Available data below:

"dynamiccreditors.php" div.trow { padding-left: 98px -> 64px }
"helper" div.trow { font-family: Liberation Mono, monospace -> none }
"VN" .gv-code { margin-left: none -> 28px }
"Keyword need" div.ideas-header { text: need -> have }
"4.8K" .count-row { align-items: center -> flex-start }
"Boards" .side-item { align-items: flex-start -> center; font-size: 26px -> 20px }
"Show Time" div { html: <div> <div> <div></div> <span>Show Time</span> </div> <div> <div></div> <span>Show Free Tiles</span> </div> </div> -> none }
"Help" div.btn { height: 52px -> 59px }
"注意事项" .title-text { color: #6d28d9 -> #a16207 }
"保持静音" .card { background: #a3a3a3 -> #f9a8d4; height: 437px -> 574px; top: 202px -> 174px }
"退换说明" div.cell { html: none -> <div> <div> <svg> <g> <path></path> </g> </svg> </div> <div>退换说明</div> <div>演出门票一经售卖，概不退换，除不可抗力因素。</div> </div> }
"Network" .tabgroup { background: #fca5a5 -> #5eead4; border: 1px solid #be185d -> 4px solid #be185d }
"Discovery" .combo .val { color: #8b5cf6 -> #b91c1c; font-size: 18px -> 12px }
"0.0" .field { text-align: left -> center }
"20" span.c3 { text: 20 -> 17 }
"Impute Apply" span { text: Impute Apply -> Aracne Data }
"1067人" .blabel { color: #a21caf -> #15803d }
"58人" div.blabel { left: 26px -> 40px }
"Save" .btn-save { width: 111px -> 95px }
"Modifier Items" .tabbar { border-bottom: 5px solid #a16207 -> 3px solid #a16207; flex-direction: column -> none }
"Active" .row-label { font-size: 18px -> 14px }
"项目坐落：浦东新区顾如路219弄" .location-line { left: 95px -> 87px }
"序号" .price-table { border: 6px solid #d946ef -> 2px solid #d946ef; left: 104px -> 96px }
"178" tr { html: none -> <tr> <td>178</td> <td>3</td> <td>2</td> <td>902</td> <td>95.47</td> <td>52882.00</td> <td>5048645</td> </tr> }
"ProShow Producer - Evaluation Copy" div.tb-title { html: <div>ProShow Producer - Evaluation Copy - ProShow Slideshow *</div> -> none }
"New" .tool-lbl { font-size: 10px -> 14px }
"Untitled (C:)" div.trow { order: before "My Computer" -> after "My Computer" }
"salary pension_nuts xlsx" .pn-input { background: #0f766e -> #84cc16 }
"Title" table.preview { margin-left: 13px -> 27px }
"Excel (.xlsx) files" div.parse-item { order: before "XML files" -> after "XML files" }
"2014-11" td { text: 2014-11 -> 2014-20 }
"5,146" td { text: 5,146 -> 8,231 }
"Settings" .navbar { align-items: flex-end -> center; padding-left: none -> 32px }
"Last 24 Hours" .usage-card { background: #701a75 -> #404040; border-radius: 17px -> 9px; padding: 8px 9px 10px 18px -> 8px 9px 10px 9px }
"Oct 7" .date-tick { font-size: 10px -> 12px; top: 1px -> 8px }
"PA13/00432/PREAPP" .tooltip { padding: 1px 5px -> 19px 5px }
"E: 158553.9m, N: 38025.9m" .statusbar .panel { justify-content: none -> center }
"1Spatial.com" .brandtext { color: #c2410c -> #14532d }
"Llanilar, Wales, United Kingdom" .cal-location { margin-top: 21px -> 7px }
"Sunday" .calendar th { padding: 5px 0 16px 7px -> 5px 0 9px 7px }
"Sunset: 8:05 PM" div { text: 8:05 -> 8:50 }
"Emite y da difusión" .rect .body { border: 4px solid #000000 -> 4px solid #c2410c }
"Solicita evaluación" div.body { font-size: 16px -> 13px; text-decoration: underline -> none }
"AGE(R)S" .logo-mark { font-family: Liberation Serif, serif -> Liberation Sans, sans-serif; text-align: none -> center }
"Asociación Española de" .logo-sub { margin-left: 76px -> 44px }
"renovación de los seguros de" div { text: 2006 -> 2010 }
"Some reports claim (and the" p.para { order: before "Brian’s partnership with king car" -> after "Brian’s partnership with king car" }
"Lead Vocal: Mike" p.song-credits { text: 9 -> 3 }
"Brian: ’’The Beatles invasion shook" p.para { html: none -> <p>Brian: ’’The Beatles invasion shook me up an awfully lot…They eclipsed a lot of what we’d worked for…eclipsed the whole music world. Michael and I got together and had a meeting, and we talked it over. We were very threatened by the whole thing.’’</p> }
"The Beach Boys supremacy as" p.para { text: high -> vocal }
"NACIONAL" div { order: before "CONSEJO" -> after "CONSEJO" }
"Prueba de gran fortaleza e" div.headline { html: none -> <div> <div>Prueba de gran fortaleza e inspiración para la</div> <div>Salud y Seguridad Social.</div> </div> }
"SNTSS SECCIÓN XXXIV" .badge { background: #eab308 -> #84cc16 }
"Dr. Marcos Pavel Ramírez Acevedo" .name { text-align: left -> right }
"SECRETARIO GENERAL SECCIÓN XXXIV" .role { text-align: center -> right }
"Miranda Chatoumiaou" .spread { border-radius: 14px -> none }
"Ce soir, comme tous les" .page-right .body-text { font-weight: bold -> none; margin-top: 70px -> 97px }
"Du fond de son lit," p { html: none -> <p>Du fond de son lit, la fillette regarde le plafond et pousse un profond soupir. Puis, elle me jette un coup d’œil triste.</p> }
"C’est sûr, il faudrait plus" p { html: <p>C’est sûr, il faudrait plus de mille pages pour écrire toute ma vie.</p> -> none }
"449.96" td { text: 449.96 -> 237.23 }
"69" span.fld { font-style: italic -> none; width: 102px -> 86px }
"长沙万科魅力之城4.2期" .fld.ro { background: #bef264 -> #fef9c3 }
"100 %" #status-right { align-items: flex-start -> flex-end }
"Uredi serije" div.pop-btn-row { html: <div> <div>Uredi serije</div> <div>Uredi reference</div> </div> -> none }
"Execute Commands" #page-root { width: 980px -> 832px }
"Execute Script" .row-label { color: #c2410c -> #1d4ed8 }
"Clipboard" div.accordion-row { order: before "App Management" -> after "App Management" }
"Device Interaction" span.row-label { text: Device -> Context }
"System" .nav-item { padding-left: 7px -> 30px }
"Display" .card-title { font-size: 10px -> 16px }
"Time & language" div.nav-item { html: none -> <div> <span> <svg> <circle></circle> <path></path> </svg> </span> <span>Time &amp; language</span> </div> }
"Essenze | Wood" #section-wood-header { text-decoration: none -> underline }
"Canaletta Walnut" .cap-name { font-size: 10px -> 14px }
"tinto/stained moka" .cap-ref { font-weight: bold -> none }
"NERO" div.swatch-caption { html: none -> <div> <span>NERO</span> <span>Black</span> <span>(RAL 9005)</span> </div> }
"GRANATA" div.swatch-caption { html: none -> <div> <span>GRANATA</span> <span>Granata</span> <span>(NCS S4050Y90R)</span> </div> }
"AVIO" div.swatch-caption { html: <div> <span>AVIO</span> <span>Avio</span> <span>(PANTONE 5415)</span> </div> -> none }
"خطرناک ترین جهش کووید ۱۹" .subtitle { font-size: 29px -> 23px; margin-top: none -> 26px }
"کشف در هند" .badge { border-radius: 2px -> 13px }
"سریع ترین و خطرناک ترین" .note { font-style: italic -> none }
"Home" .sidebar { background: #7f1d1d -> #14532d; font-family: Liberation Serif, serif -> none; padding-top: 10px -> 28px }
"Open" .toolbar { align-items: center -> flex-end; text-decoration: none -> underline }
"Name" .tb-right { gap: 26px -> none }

End of Available data.

- Task description:
Line count for the word "border": tally the lines in the records that include it and give only the result.

- Final answer:
7